** Supplied data follows **

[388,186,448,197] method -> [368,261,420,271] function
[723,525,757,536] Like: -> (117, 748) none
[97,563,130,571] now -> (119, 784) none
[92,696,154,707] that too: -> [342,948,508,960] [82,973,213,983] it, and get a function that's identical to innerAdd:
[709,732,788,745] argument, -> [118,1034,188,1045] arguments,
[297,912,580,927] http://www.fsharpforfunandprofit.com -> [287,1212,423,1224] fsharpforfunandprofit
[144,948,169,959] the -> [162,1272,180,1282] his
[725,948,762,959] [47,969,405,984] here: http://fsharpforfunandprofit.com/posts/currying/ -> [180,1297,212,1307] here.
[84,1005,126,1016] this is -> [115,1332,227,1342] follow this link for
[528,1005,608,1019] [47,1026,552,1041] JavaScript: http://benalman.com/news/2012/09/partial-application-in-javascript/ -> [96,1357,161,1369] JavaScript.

** End of Supplied data **
** Supplied data follows **

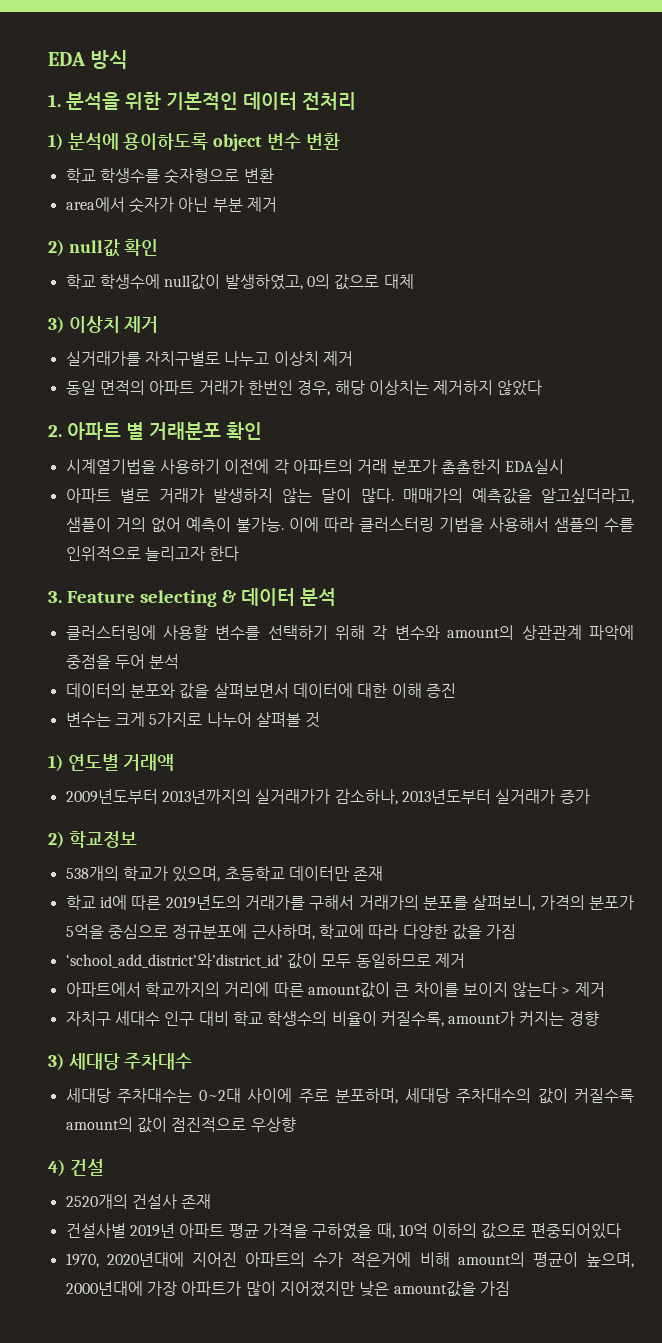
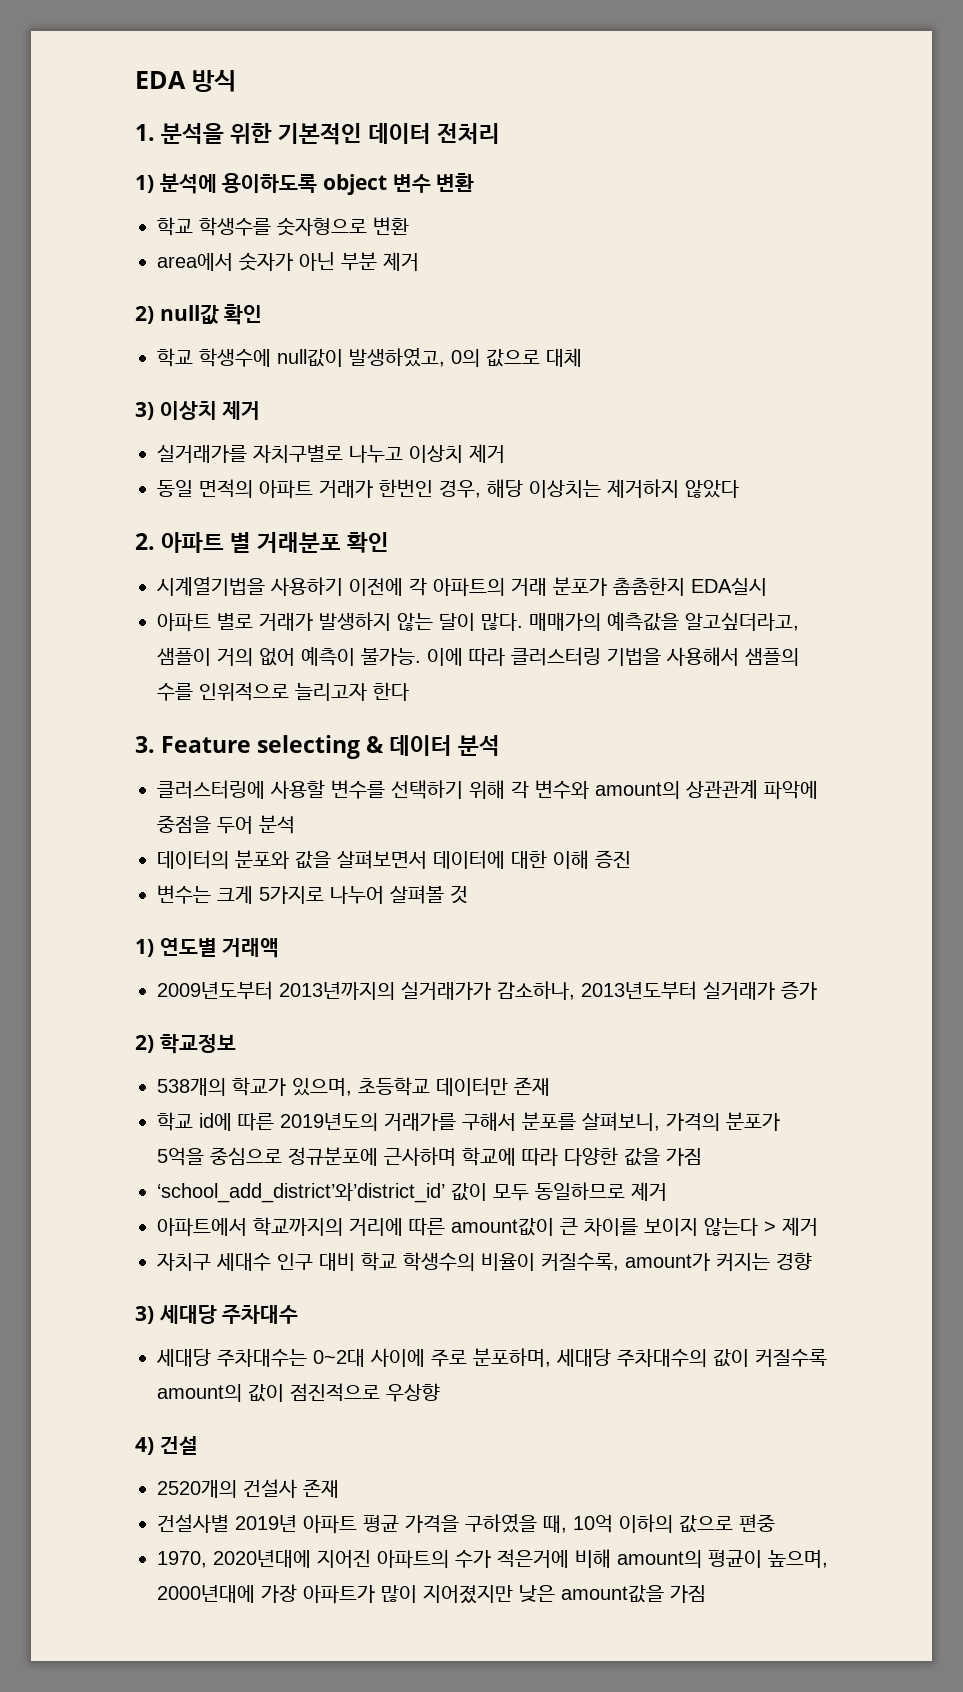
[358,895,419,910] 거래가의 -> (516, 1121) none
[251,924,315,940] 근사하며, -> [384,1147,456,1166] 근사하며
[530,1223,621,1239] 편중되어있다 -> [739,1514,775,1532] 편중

** End of Supplied data **
** Supplied data follows **

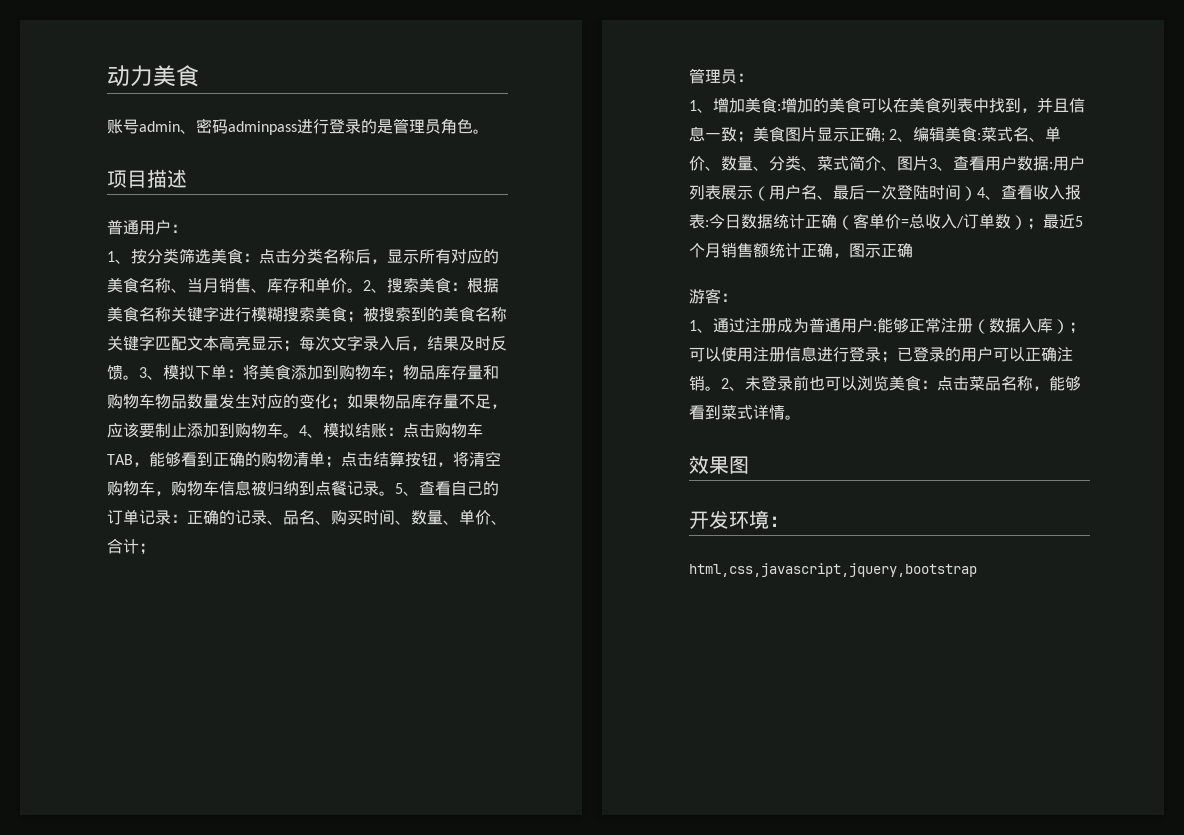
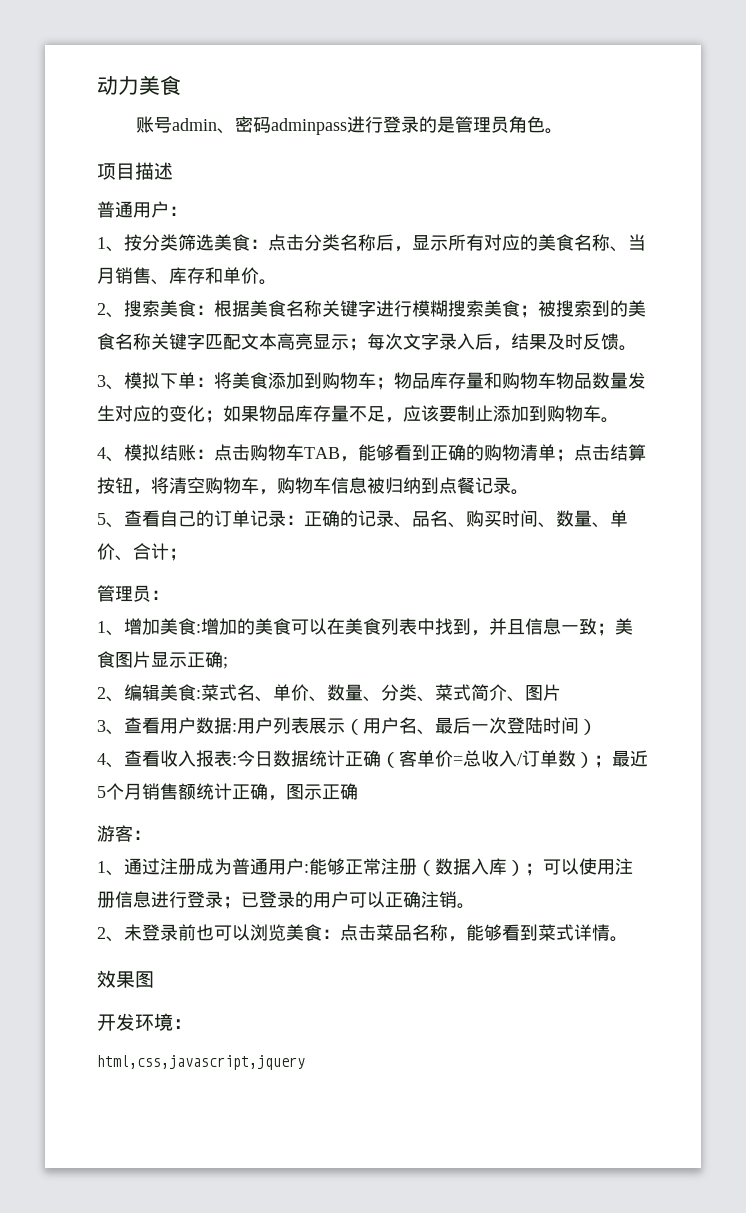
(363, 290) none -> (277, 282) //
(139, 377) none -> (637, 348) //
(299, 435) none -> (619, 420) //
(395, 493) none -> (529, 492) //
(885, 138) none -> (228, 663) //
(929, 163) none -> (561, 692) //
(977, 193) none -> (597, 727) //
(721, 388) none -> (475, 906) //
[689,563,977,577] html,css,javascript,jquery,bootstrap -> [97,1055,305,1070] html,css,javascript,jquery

** End of Supplied data **

» Prompt
From the entries above, give again exactly the lines running from the line with "(977, 193) none -> (597, 727) //" to the line with "[689,563,977,577] html,css,javascript,jquery,bootstrap ->"; include both of those lines.

» Task solution
(977, 193) none -> (597, 727) //
(721, 388) none -> (475, 906) //
[689,563,977,577] html,css,javascript,jquery,bootstrap -> [97,1055,305,1070] html,css,javascript,jquery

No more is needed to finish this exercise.